(Data entries)
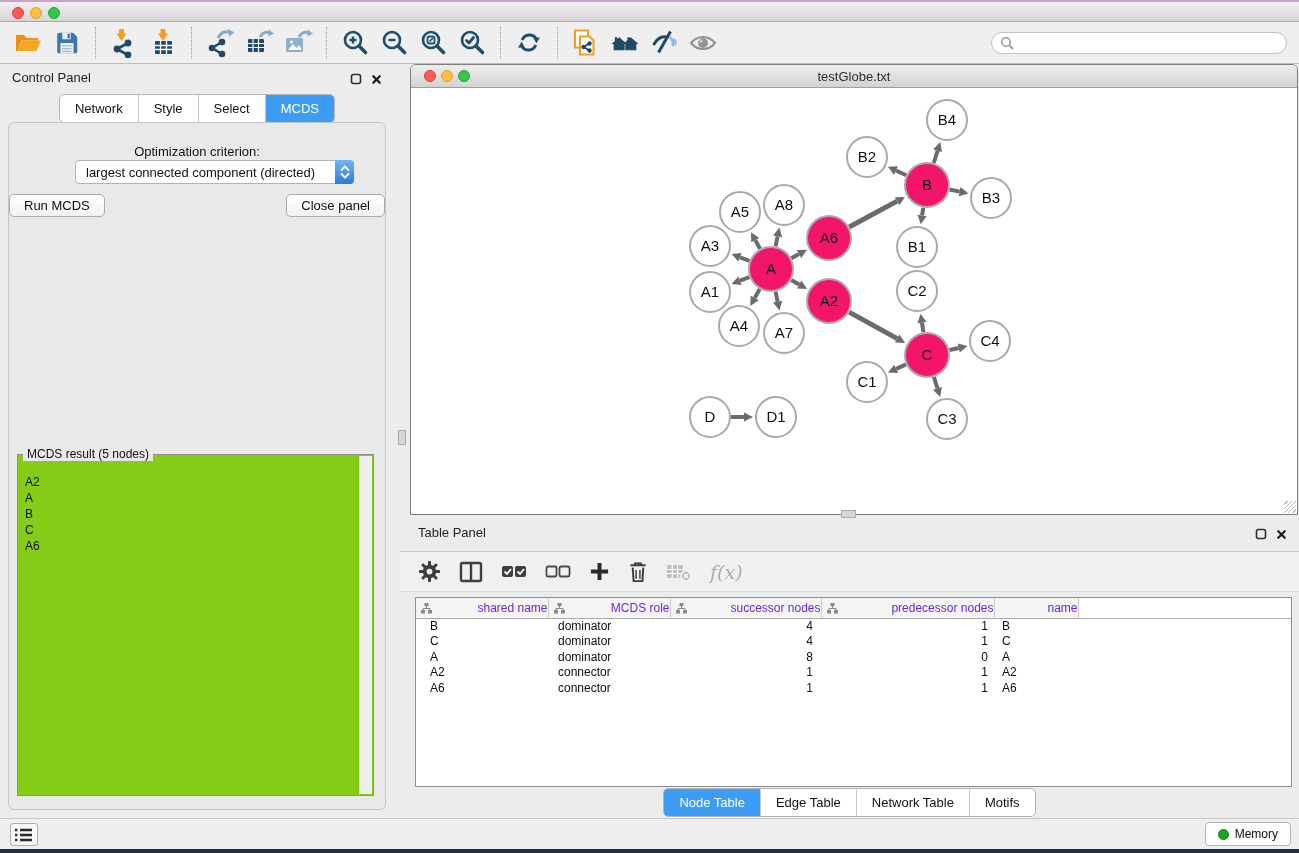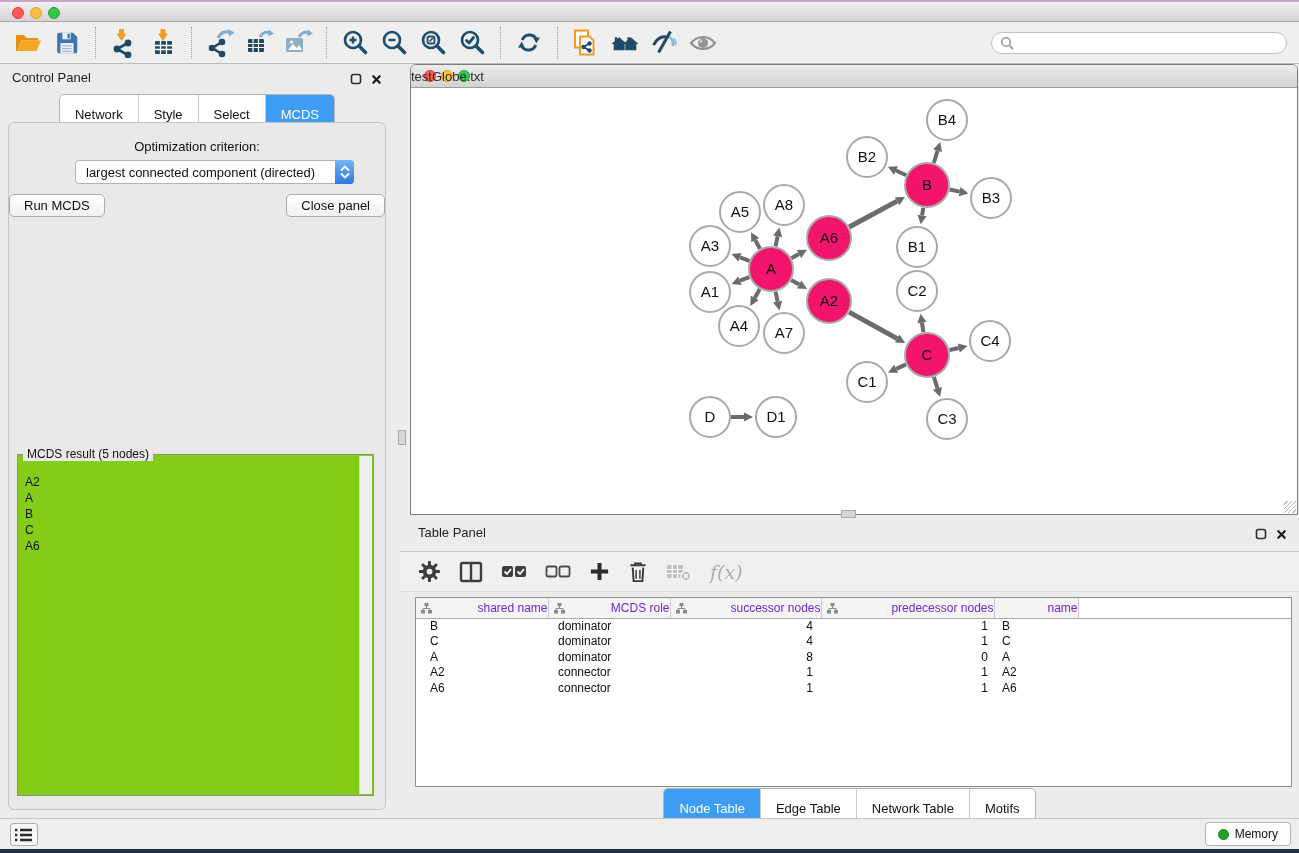--- a/index.html
+++ b/index.html
@@ -38,28 +38,28 @@
   }
   .search-wrap input { border:none; outline:none; flex:1; font-size:12px; background:transparent; font-family:"Liberation Sans",sans-serif; }
   
   .main { position:absolute; left:0; top:64px; right:0; bottom:35px; }
   
   .control-panel { position:absolute; left:0; top:0; width:394px; bottom:0; }
   .panel-title { position:absolute; left:12px; top:6px; font-size:13px; color:#1E1E1E; }
   .panel-icons { position:absolute; right:12px; top:7px; display:flex; gap:9px; align-items:center; }
   .cp-tabs { position:absolute; left:0; right:0; top:30px; display:flex; justify-content:center; }
   .segmented { display:inline-flex; background:#fff; border:1px solid #B5B5B5; border-radius:5px; overflow:hidden; box-shadow:0 1px 0 rgba(255,255,255,.6); }
-  .segment { padding:12px 15px; font-size:13px; color:#111; border-left:1px solid #C9C9C9; white-space:nowrap; }
+  .segment { padding:6px 15px; font-size:13px; color:#111; border-left:1px solid #C9C9C9; white-space:nowrap; }
   .segment:first-child { border-left:none; }
   .segment.selected { background:#3D9CF4; color:#fff; }
   .cp-body {
     position:absolute; left:8px; right:8px; top:58px; bottom:8px;
     background:#E9E9E9; border:1px solid #C5C5C5; border-radius:6px;
   }
-  .opt-label { text-align:center; margin-top:16px; font-size:13px; color:#101010; }
+  .opt-label { text-align:center; margin-top:21px; font-size:13px; color:#101010; }
   .dropdown {
     position:absolute; left:34px; right:31px; top:37px; height:24px;
     background:#fff; border:1px solid #B3B3B3; border-radius:4px;
     display:flex; align-items:center;margin-left:32px;
   }
   .dd-text { flex:1; padding-left:10px; font-size:13px; white-space:nowrap; overflow:hidden; }
   .dd-stepper {
     width:19px; align-self:stretch; margin:-1px -1px -1px 0;
     background:linear-gradient(#74B4F8,#2D7ADD); border-radius:0 4px 4px 0;
     display:flex; align-items:center; justify-content:center;
@@ -74,21 +74,21 @@
   .mcds-items { position:absolute; left:1px; right:15px; top:0; bottom:1px; padding:19px 0 0 6px; font-size:12px; line-height:16px; overflow:hidden; }
   .mcds-scroll { position:absolute; right:1px; top:1px; bottom:1px; width:13px; background:#EEEEEE; border-left:1px solid #D9D9D9; }
   .v-grip { position:absolute; left:398px; top:366px; width:8px; height:15px; background:#D6D6D6; border:1px solid #ACACAC; }
   .h-grip { position:absolute; left:841px; top:446px; width:15px; height:8px; background:#D6D6D6; border:1px solid #ACACAC; }
   
   .network-window {
     position:absolute; left:410px; top:0; width:888px; height:451px;
     border:1px solid #7E7E7E; border-radius:6px 6px 0 0; background:#fff; overflow:hidden;
   }
   .nw-titlebar { position:absolute; left:0; right:0; top:0; height:23px; background:linear-gradient(#EDEDED,#D3D3D3); border-bottom:1px solid #9E9E9E; }
-  .nw-titlebar .nw-title { position:absolute; left:0; right:0; top:4px; font-size:13px; color:#2E2E2E; }
+  .nw-titlebar .nw-title { position:absolute; left:0; right:0; top:4px; text-align:center; font-size:13px; color:#2E2E2E; }
   .nw-tl { position:absolute; top:5px; width:12px; height:12px; border-radius:50%; }
   .nw-tl.red { left:13px; background:#FC5B57; border:1px solid #DF3B38; }
   .nw-tl.yellow { left:30px; background:#FDBE41; border:1px solid #DEA123; }
   .nw-tl.green { left:47px; background:#34C84A; border:1px solid #23A532; }
   .nw-canvas { position:absolute; left:0; right:0; top:23px; bottom:0; background:#fff; }
   .nw-canvas svg { position:absolute; left:0; top:0; }
   .corner-grip {
     position:absolute; right:1px; bottom:1px; width:12px; height:12px;
     background:repeating-linear-gradient(135deg, transparent 0 2px, #B9B9B9 2px 3px);
   }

> **What needs to be done**:
Transcribe exactly the lines from the one containing "left:0; right:0; top:0;" through the end of the records, both included, and nothing else.

> **Task solution**:
   .nw-titlebar { position:absolute; left:0; right:0; top:0; height:23px; background:linear-gradient(#EDEDED,#D3D3D3); border-bottom:1px solid #9E9E9E; }
-  .nw-titlebar .nw-title { position:absolute; left:0; right:0; top:4px; font-size:13px; color:#2E2E2E; }
+  .nw-titlebar .nw-title { position:absolute; left:0; right:0; top:4px; text-align:center; font-size:13px; color:#2E2E2E; }
   .nw-tl { position:absolute; top:5px; width:12px; height:12px; border-radius:50%; }
   .nw-tl.red { left:13px; background:#FC5B57; border:1px solid #DF3B38; }
   .nw-tl.yellow { left:30px; background:#FDBE41; border:1px solid #DEA123; }
   .nw-tl.green { left:47px; background:#34C84A; border:1px solid #23A532; }
   .nw-canvas { position:absolute; left:0; right:0; top:23px; bottom:0; background:#fff; }
   .nw-canvas svg { position:absolute; left:0; top:0; }
   .corner-grip {
     position:absolute; right:1px; bottom:1px; width:12px; height:12px;
     background:repeating-linear-gradient(135deg, transparent 0 2px, #B9B9B9 2px 3px);
   }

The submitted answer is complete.